An exact copy of every entry below is needed.

Before-and-after change records:
· · · · ·

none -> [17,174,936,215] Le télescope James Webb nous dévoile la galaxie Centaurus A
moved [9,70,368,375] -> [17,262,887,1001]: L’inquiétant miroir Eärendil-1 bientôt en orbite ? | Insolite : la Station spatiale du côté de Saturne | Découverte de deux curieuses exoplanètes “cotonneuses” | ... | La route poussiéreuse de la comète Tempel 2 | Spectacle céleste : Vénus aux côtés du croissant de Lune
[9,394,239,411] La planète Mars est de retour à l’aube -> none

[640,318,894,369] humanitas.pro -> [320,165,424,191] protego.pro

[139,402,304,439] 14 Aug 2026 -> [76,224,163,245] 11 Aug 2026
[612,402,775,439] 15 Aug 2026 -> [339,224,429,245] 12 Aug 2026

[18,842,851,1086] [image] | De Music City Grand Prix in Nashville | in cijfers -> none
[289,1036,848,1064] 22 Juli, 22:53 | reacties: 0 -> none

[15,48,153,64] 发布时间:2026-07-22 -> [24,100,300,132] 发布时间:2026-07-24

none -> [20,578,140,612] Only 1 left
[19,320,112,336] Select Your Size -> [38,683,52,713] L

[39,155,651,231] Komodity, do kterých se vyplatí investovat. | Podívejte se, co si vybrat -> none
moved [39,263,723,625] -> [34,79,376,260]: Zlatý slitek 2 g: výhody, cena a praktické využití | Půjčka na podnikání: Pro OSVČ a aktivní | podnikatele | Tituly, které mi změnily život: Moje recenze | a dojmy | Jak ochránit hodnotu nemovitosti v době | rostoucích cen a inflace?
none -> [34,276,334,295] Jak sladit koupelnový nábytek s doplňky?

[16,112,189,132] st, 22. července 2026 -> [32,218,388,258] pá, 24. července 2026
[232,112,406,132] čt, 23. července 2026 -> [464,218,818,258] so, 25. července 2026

· · · · ·

▶ Task answer
none -> [17,174,936,215] Le télescope James Webb nous dévoile la galaxie Centaurus A
moved [9,70,368,375] -> [17,262,887,1001]: L’inquiétant miroir Eärendil-1 bientôt en orbite ? | Insolite : la Station spatiale du côté de Saturne | Découverte de deux curieuses exoplanètes “cotonneuses” | ... | La route poussiéreuse de la comète Tempel 2 | Spectacle céleste : Vénus aux côtés du croissant de Lune
[9,394,239,411] La planète Mars est de retour à l’aube -> none

[640,318,894,369] humanitas.pro -> [320,165,424,191] protego.pro

[139,402,304,439] 14 Aug 2026 -> [76,224,163,245] 11 Aug 2026
[612,402,775,439] 15 Aug 2026 -> [339,224,429,245] 12 Aug 2026

[18,842,851,1086] [image] | De Music City Grand Prix in Nashville | in cijfers -> none
[289,1036,848,1064] 22 Juli, 22:53 | reacties: 0 -> none

[15,48,153,64] 发布时间:2026-07-22 -> [24,100,300,132] 发布时间:2026-07-24

none -> [20,578,140,612] Only 1 left
[19,320,112,336] Select Your Size -> [38,683,52,713] L

[39,155,651,231] Komodity, do kterých se vyplatí investovat. | Podívejte se, co si vybrat -> none
moved [39,263,723,625] -> [34,79,376,260]: Zlatý slitek 2 g: výhody, cena a praktické využití | Půjčka na podnikání: Pro OSVČ a aktivní | podnikatele | Tituly, které mi změnily život: Moje recenze | a dojmy | Jak ochránit hodnotu nemovitosti v době | rostoucích cen a inflace?
none -> [34,276,334,295] Jak sladit koupelnový nábytek s doplňky?

[16,112,189,132] st, 22. července 2026 -> [32,218,388,258] pá, 24. července 2026
[232,112,406,132] čt, 23. července 2026 -> [464,218,818,258] so, 25. července 2026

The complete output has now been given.